EXERCISE DATA ▸
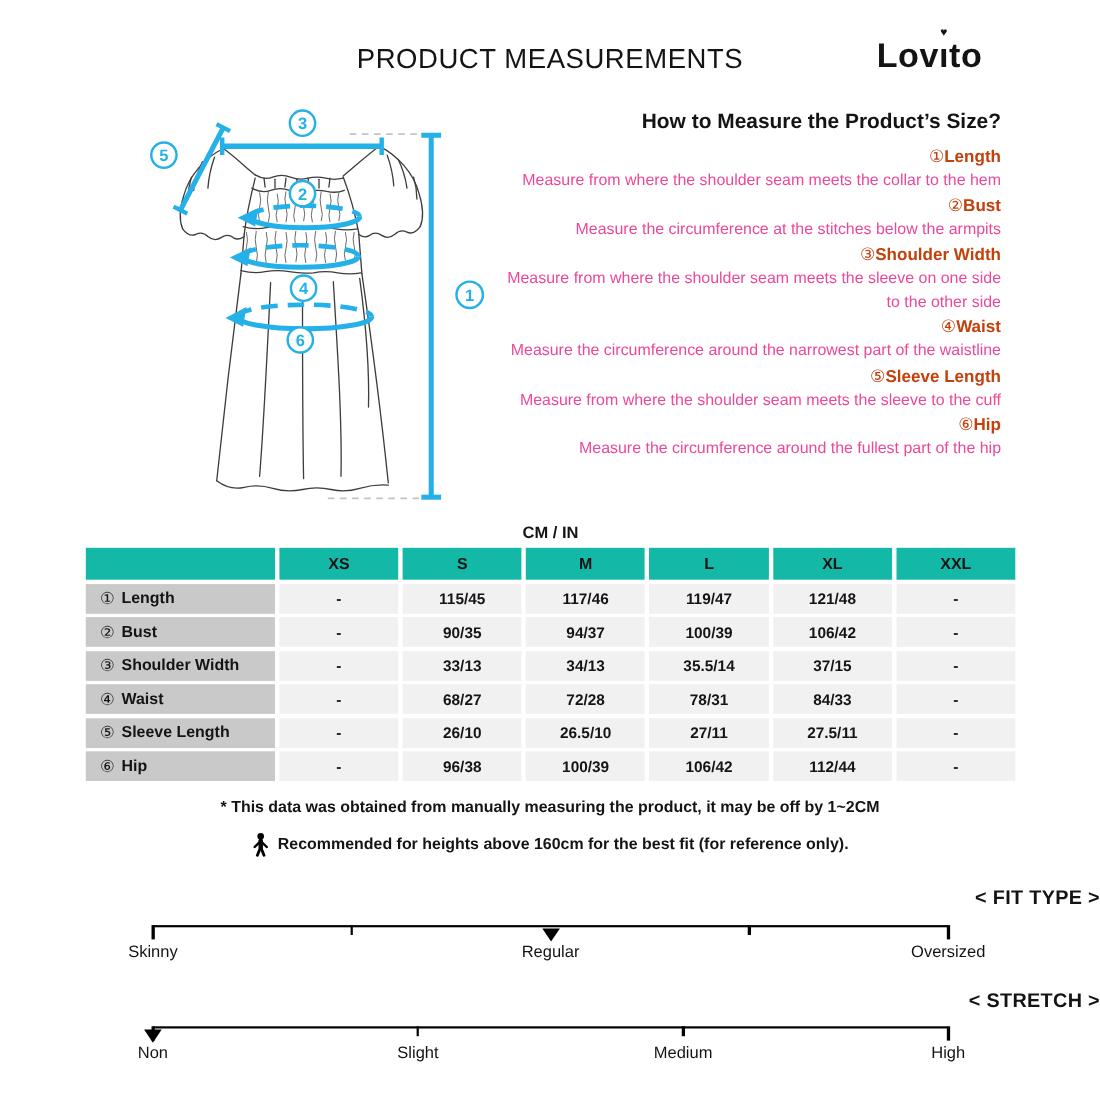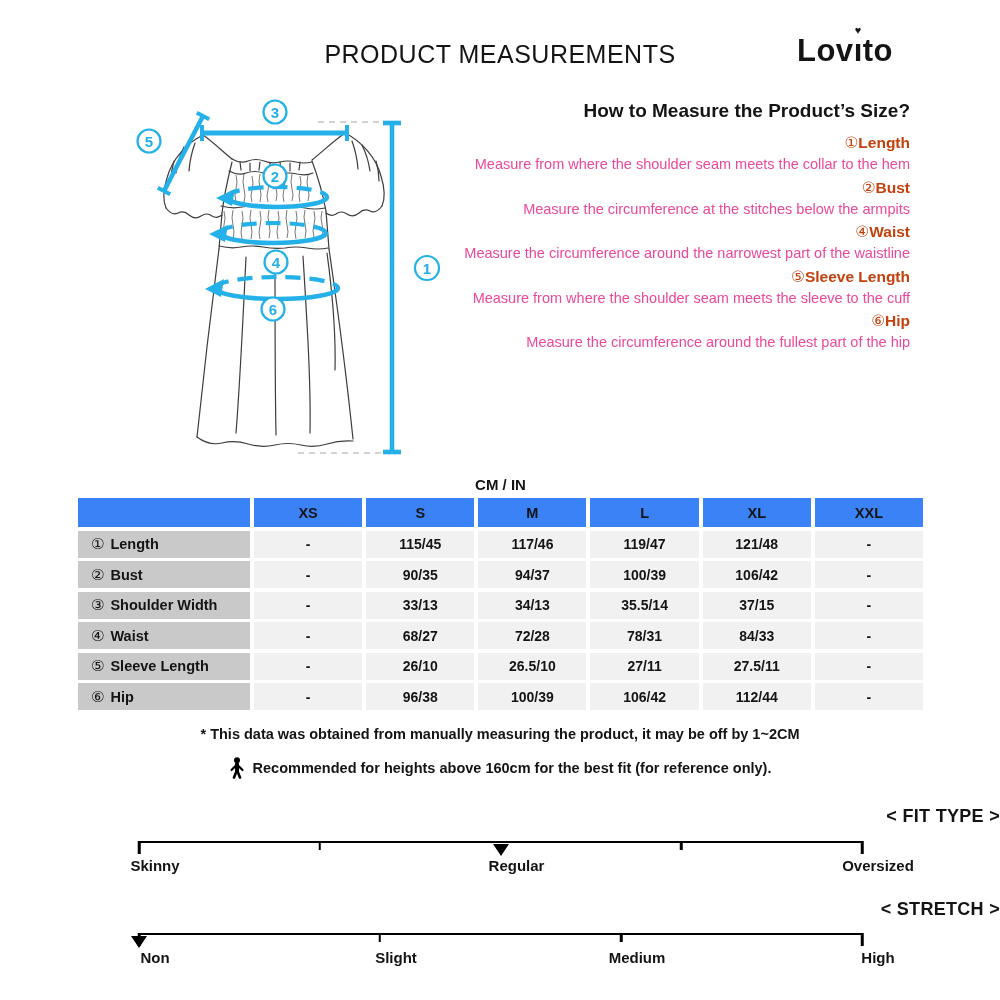--- a/index.html
+++ b/index.html
@@ -206,6 +206,10 @@
       <div class="hw-desc">Measure the circumference at the stitches below the armpits</div>
     </div>
     <div>
+      <div class="hw-name"><span class="hw-num">③</span><span>Shoulder Width</span></div>
+      <div class="hw-desc">Measure from where the shoulder seam meets the sleeve on one side to the other side</div>
+    </div>
+    <div>
       <div class="hw-name"><span class="hw-num">④</span><span>Waist</span></div>
       <div class="hw-desc">Measure the circumference around the narrowest part of the waistline</div>
     </div>

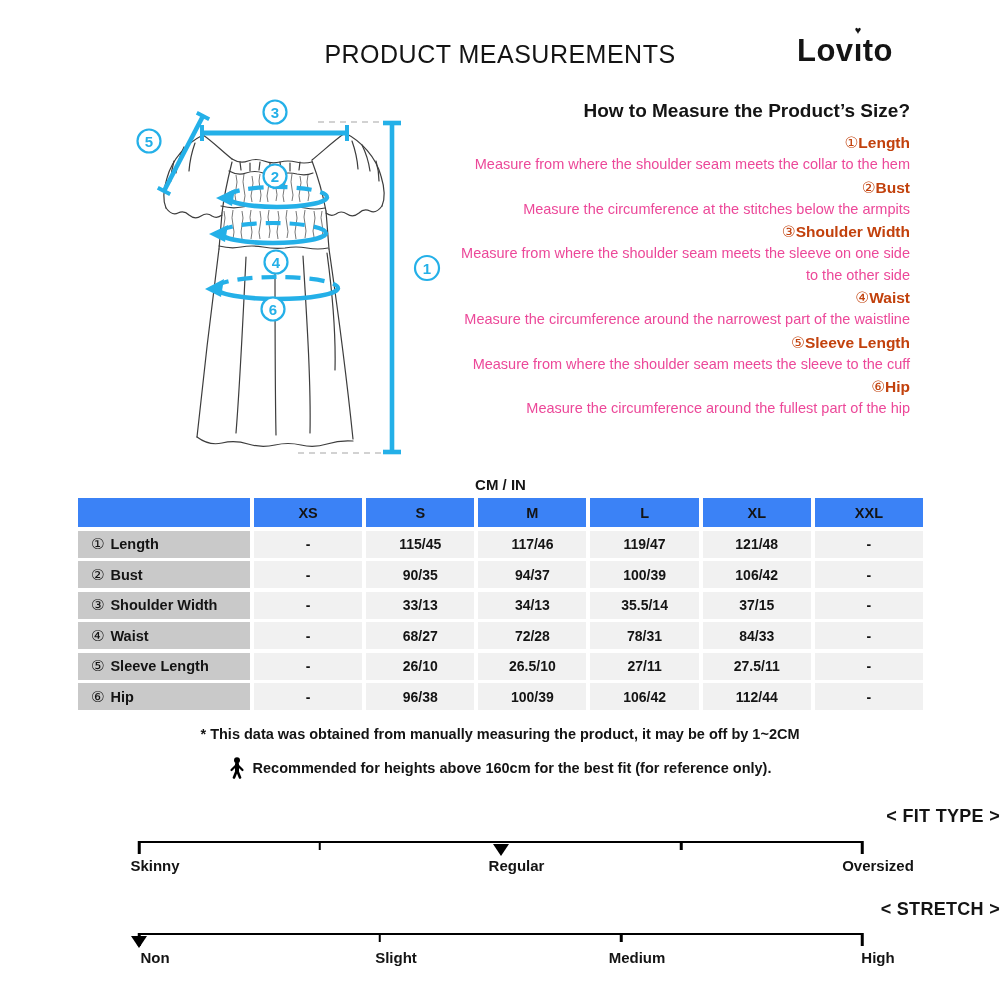--- a/index.html
+++ b/index.html
@@ -27,7 +27,7 @@
         grid-template-columns:172px repeat(6,1fr);gap:3.5px 4px;}
   .cell{background:#f1f1f1;height:27px;display:flex;align-items:center;justify-content:center;
         font-size:14px;font-weight:700;}
-  .cell.head{background:#3b82f6;height:29px;font-size:14.5px;}
+  .cell.head{background:#14b8a6;height:29px;font-size:14.5px;}
   .cell.label{background:#c9c9c9;justify-content:flex-start;padding-left:13px;font-size:14.5px;}
   .cell.label .row-num{font-weight:400;font-size:15px;margin-right:6px;}
 

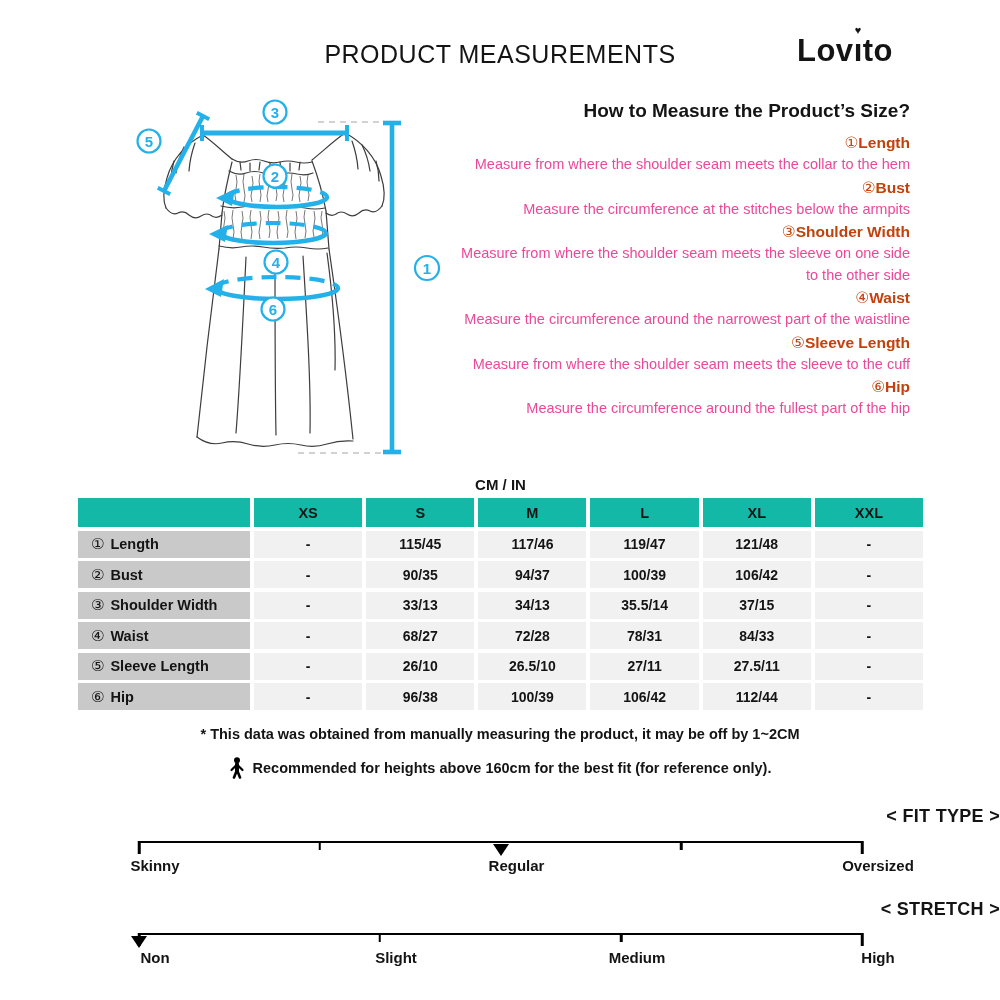--- a/index.html
+++ b/index.html
@@ -49,7 +49,7 @@
           border-left:8px solid transparent;border-right:8px solid transparent;border-top:12px solid #000;}
   .scale-labels{position:absolute;left:139px;width:723px;height:20px;}
   .scale-labels span{position:absolute;transform:translateX(-50%);white-space:nowrap;
-          font-size:15px;font-weight:700;margin-left:16px;}
+          font-size:15px;font-weight:400;}
 </style>
 </head>
 <body>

WHAT IS BEING ASKED ▸
In the copy, include no pictures, but repeat the listing exactly.

THE ANSWER ▸
--- a/index.html
+++ b/index.html
@@ -206,6 +206,10 @@
       <div class="hw-desc">Measure the circumference at the stitches below the armpits</div>
     </div>
     <div>
+      <div class="hw-name"><span class="hw-num">③</span><span>Shoulder Width</span></div>
+      <div class="hw-desc">Measure from where the shoulder seam meets the sleeve on one side to the other side</div>
+    </div>
+    <div>
       <div class="hw-name"><span class="hw-num">④</span><span>Waist</span></div>
       <div class="hw-desc">Measure the circumference around the narrowest part of the waistline</div>
     </div>

--- a/index.html
+++ b/index.html
@@ -27,7 +27,7 @@
         grid-template-columns:172px repeat(6,1fr);gap:3.5px 4px;}
   .cell{background:#f1f1f1;height:27px;display:flex;align-items:center;justify-content:center;
         font-size:14px;font-weight:700;}
-  .cell.head{background:#3b82f6;height:29px;font-size:14.5px;}
+  .cell.head{background:#14b8a6;height:29px;font-size:14.5px;}
   .cell.label{background:#c9c9c9;justify-content:flex-start;padding-left:13px;font-size:14.5px;}
   .cell.label .row-num{font-weight:400;font-size:15px;margin-right:6px;}
 

--- a/index.html
+++ b/index.html
@@ -49,7 +49,7 @@
           border-left:8px solid transparent;border-right:8px solid transparent;border-top:12px solid #000;}
   .scale-labels{position:absolute;left:139px;width:723px;height:20px;}
   .scale-labels span{position:absolute;transform:translateX(-50%);white-space:nowrap;
-          font-size:15px;font-weight:700;margin-left:16px;}
+          font-size:15px;font-weight:400;}
 </style>
 </head>
 <body>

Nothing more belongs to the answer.